One strike against Sarkozy is his blatant demonization of immigrants, including the millions of 2nd generation LEGAL immigrants from former colonies in N. Africa. These young folks are French Citizens, educated in French public schools, who have been marginalized by poverty, racism, and lack of opportunities for advancement. It is a fact that it is much harder to find a job if your name is Fatiha Koulal or some other Arabic-sounding name, even if you are holding a masters in finance. Sarko called these people "scum" or "dregs". Sarko played on the xenophobia of the older generations to win his victory. He is a divisive character,and has instantly become the most hated French leader since Marshal Petain.

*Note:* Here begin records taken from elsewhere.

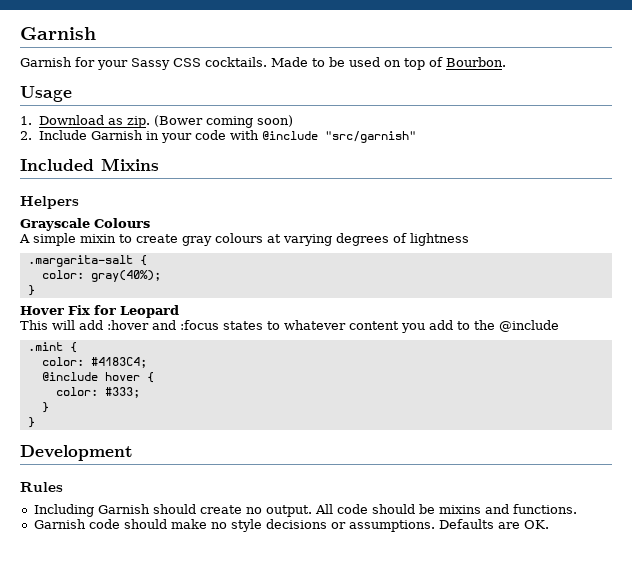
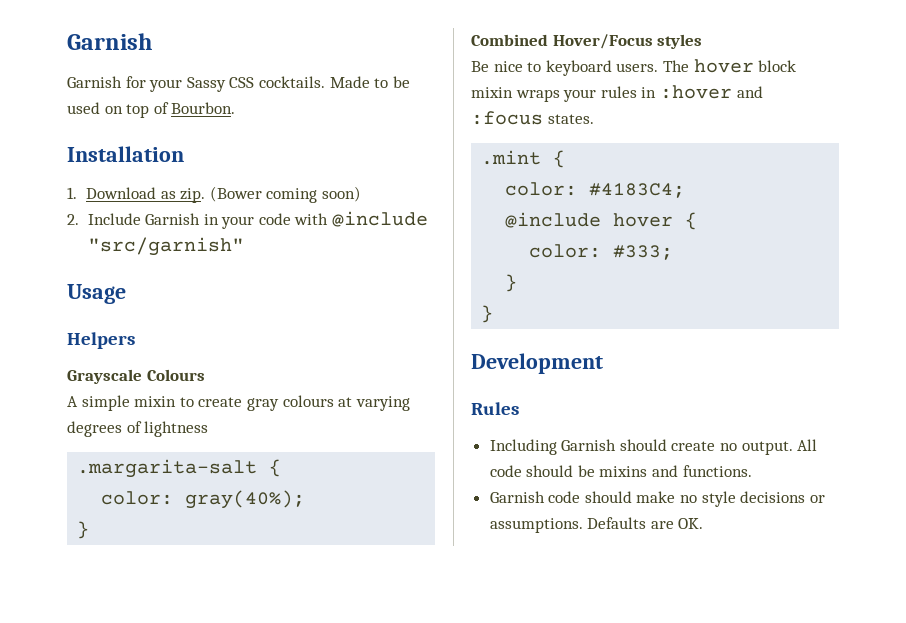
[20,86,72,102] Usage -> [67,146,184,162] Installation
[20,158,159,171] Included Mixins -> [67,284,126,304] Usage
[20,305,179,318] [20,320,559,333] Hover Fix for Leopard // This will add :hover and :focus states to whatever content you add to the @include -> [471,34,703,49] [471,59,797,76] [471,85,763,102] [471,111,594,125] Combined Hover/Focus styles // Be nice to keyboard users. The hover block mixin wraps your rules in :hover and :focus states.

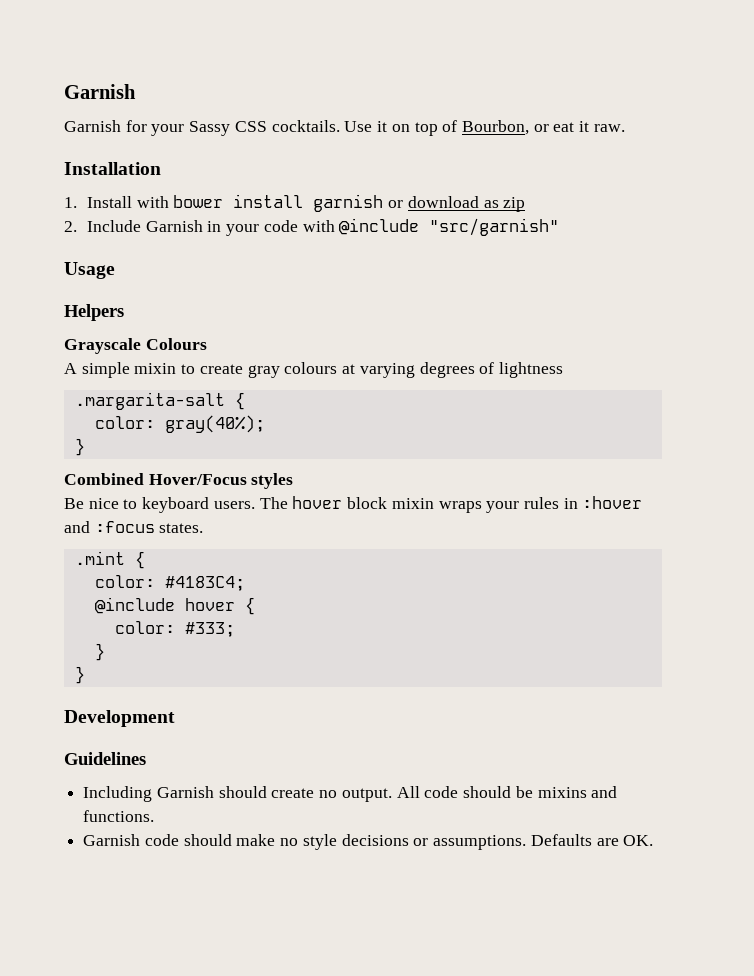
[329,76,410,88] [67,102,236,118] [67,146,184,162] [67,186,362,203] Made to be used on top of Bourbon. // Installation // 1. Download as zip. (Bower coming soon) -> [344,120,625,136] [64,162,161,175] [64,194,526,212] Use it on top of Bourbon, or eat it raw. // Installation // 1. Install with bower install garnish or download as zip
[471,402,519,415] Rules -> [64,752,146,765] Guidelines

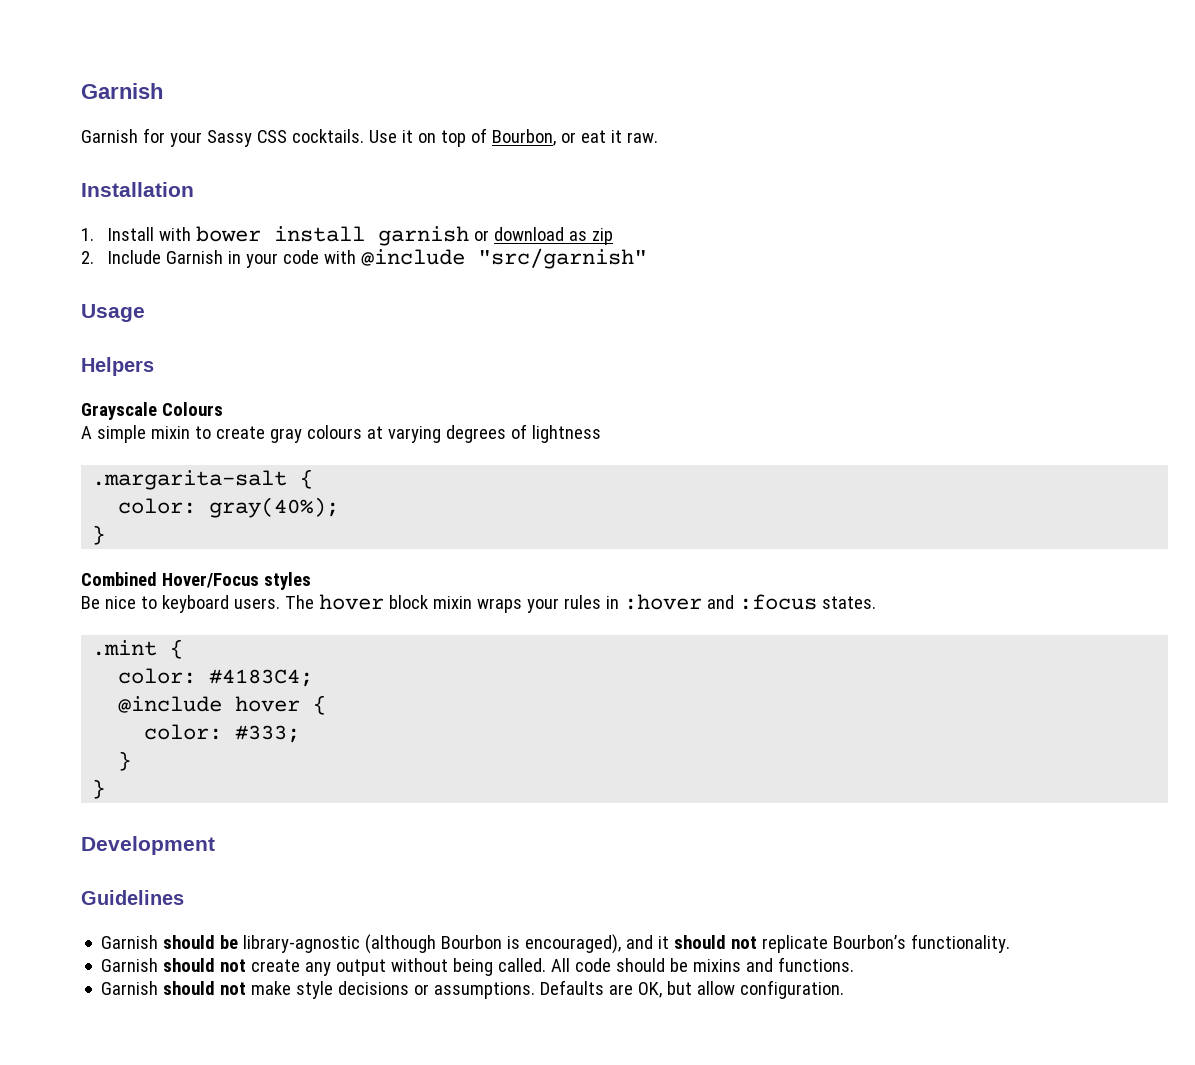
[83,786,392,802] Including Garnish should create no output. -> [101,934,1011,954] [101,958,547,976] Garnish should be library-agnostic (although Bourbon is encouraged), and it should not replicate Bourbon’s functionality. // Garnish should not create any output without being called.
[144,834,299,846] code should make no -> [163,981,292,995] should not make
[623,835,654,846] OK. -> [638,980,845,999] OK, but allow configuration.

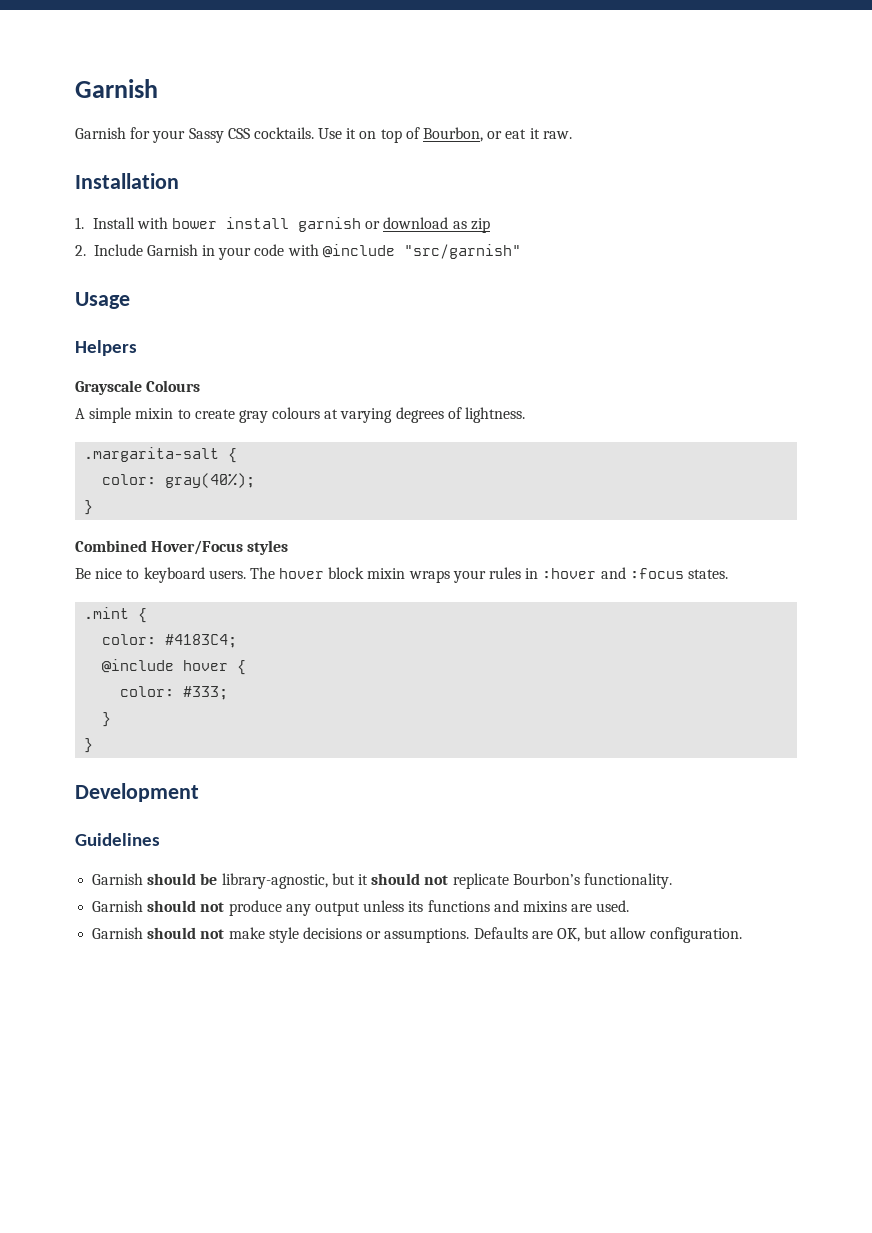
[531,425,601,443] lightness -> [465,407,526,423] lightness.
[243,934,654,954] library-agnostic (although Bourbon is encouraged), and -> [221,873,355,889] library-agnostic, but
[251,959,301,972] create -> [228,900,282,916] produce
[391,957,855,976] without being called. All code should be mixins and functions. -> [363,900,630,912] unless its functions and mixins are used.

The vote broke down into rich v. poor, older, established middle-class voters against the young, who only want a chance at middle-class status. Most media in the US, including most left-of-the-dial commentators make the mistake of calling the rioting youth of September 2005 "Muslim". This is simply not the case. Many are indeed descended from North African countries like Algeria, Tunisia, and Morocco, but the religion of the young in france is Hip-Hop, Rap, Raggae and World Music.

Strike two on Sarko is the fact that he is just another member of the irresponsible elite class in France that believes they can tell the public what is good for them, and do not spend nearly enough time, energy, or political capital to form consensus for change. They are well and truly insulated from the "street", don't speak that language, and do not really care about all those lives wasted in the grimy banlieus of Paris, the slums of Marseilles, or the mean suburbs of Lyon. They Just. Don't. Care. Proof of this is found in the rejection in May 2005 of the EU Constitution. The elite are out of touch and prefer to remain that way.

I am not calling strike three... yet. But Sarko, by his blatant hypocrisy as the son of an immigrant himself, has a long way to convince the youth - the future of la Republique - that he gives a flying rooster about them.